[Records excerpted from a collection]
——————————
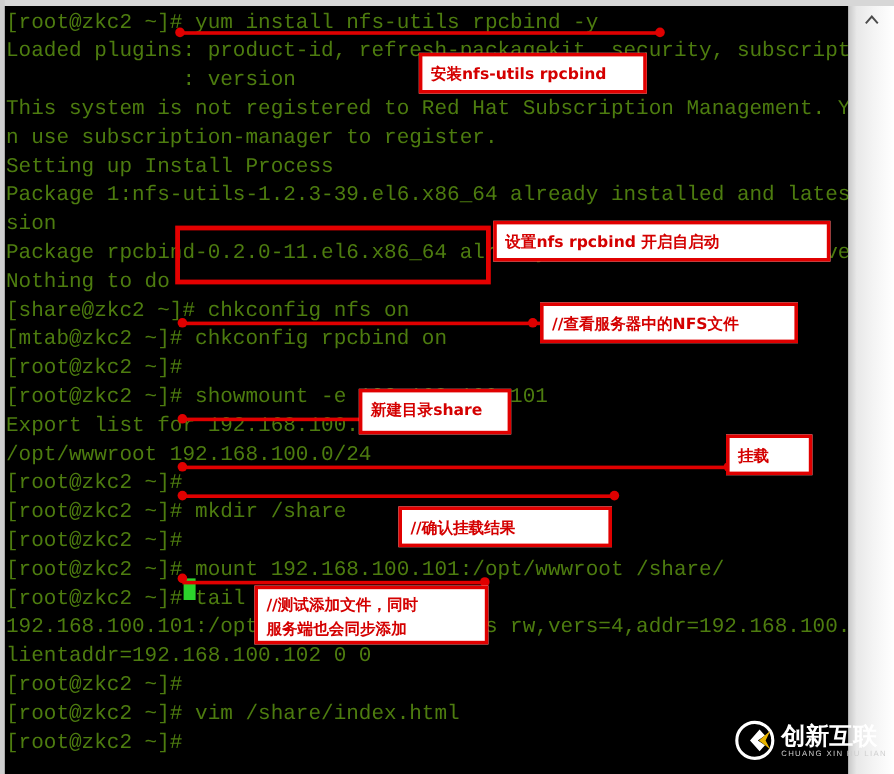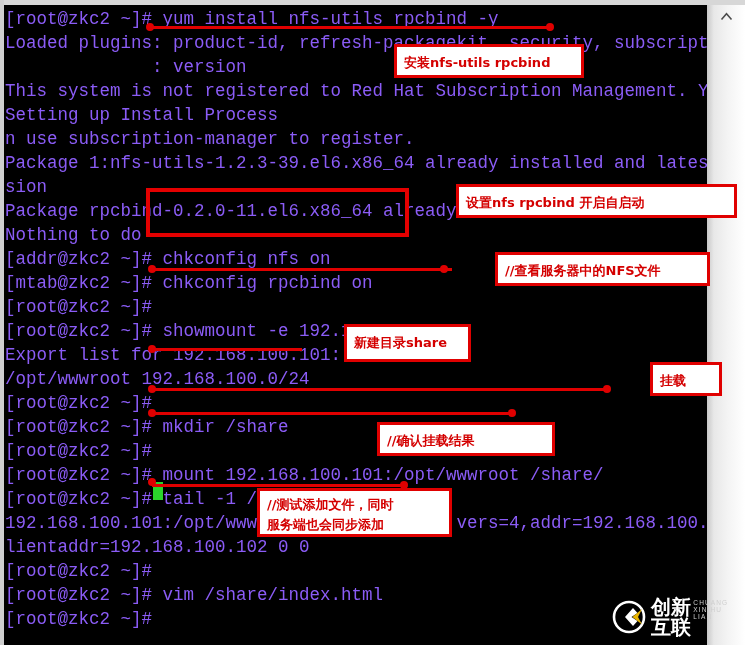--- a/index.html
+++ b/index.html
@@ -56,7 +56,7 @@
     line-height: 24px;
     font-size: 17.5px;
     letter-spacing: 0px;
-    color: #8b5cf6;
+    color: #4d7c0f;
     white-space: pre;
     font-family: "Liberation Mono", "DejaVu Sans Mono", monospace;
     position: relative;

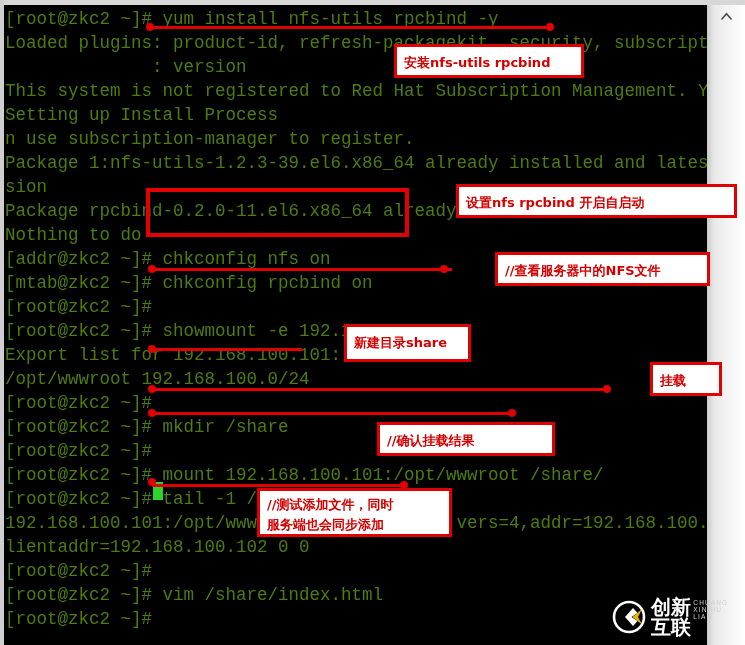--- a/index.html
+++ b/index.html
@@ -106,7 +106,6 @@
     z-index: 8;
     white-space: pre-line;
     letter-spacing: 0px;
-    margin-left: 45px;
   }
 
   

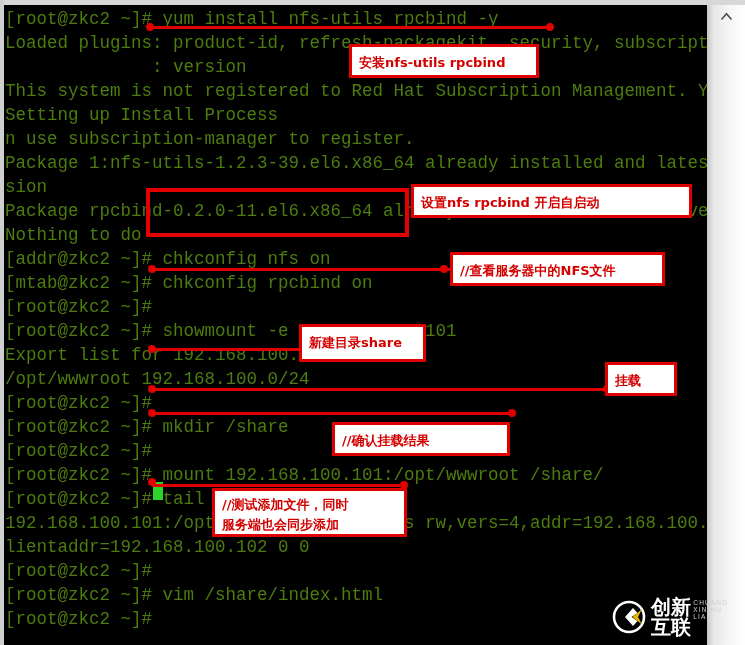--- a/index.html
+++ b/index.html
@@ -184,8 +184,8 @@
       <div class="tline">Loaded plugins: product-id, refresh-packagekit, security, subscription-</div>
       <div class="tline">              : version</div>
       <div class="tline">This system is not registered to Red Hat Subscription Management. You ca</div>
+      <div class="tline">n use subscription-manager to register.</div>
       <div class="tline">Setting up Install Process</div>
-      <div class="tline">n use subscription-manager to register.</div>
       <div class="tline">Package 1:nfs-utils-1.2.3-39.el6.x86_64 already installed and latest ver</div>
       <div class="tline">sion</div>
       <div class="tline">Package rpcbind-0.2.0-11.el6.x86_64 already installed and latest version</div>

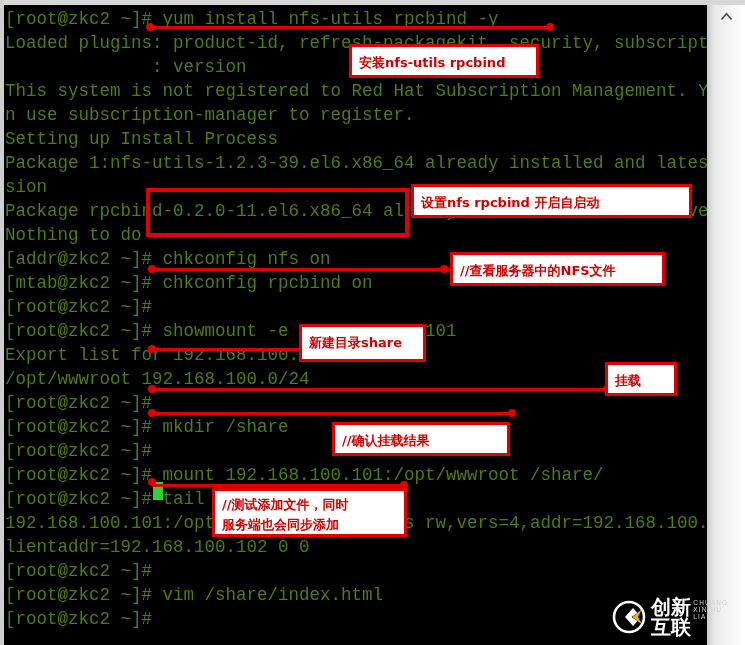--- a/index.html
+++ b/index.html
@@ -190,7 +190,7 @@
       <div class="tline">sion</div>
       <div class="tline">Package rpcbind-0.2.0-11.el6.x86_64 already installed and latest version</div>
       <div class="tline">Nothing to do</div>
-      <div class="tline">[addr@zkc2 ~]# chkconfig nfs on</div>
+      <div class="tline">[share@zkc2 ~]# chkconfig nfs on</div>
       <div class="tline">[mtab@zkc2 ~]# chkconfig rpcbind on</div>
       <div class="tline">[root@zkc2 ~]#</div>
       <div class="tline">[root@zkc2 ~]# showmount -e 192.168.100.101</div>

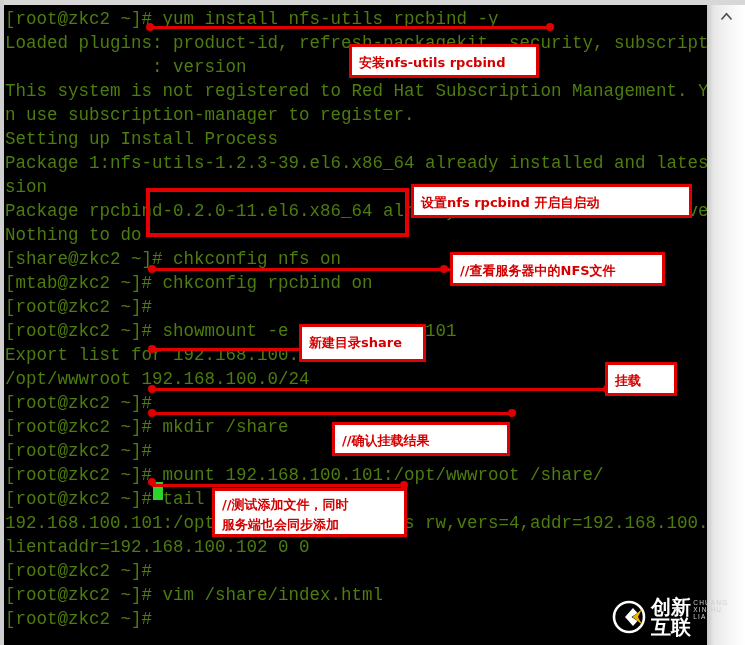--- a/index.html
+++ b/index.html
@@ -151,7 +151,7 @@
   }
   #wm-text {
     display: flex;
-    flex-direction: row;
+    flex-direction: column;
     justify-content: center;
   }
   #wm-title {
——————————
In the entries above, find each line containing the string "manager" and copy it.

+      <div class="tline">n use subscription-manager to register.</div>
-      <div class="tline">n use subscription-manager to register.</div>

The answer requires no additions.